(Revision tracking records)
============================================================
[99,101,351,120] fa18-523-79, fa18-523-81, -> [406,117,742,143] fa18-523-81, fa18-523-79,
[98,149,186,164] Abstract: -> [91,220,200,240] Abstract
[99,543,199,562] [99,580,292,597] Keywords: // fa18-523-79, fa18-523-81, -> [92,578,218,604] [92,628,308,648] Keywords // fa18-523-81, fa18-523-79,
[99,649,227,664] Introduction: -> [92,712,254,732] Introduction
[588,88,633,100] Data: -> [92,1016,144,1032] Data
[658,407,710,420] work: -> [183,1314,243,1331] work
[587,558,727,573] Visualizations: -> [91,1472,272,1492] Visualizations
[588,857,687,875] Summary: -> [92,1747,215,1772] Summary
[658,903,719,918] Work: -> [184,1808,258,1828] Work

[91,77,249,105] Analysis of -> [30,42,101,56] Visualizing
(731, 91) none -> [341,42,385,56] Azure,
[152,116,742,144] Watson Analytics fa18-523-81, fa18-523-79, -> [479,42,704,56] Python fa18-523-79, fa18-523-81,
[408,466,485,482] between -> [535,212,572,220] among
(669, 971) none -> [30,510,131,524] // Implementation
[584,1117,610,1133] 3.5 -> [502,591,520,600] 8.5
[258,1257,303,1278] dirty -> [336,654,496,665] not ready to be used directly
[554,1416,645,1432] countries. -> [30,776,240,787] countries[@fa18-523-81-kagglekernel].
============================================================
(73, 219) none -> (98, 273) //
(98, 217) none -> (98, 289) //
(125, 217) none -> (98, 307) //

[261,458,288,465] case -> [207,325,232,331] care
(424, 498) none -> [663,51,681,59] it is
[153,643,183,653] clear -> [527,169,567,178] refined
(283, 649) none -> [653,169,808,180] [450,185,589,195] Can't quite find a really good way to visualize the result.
============================================================
- Exercise
Look through the records above and please copy every line in which the string "none" occurs.

- Answer section
(731, 91) none -> [341,42,385,56] Azure,
(669, 971) none -> [30,510,131,524] // Implementation
(73, 219) none -> (98, 273) //
(98, 217) none -> (98, 289) //
(125, 217) none -> (98, 307) //
(424, 498) none -> [663,51,681,59] it is
(283, 649) none -> [653,169,808,180] [450,185,589,195] Can't quite find a really good way to visualize the result.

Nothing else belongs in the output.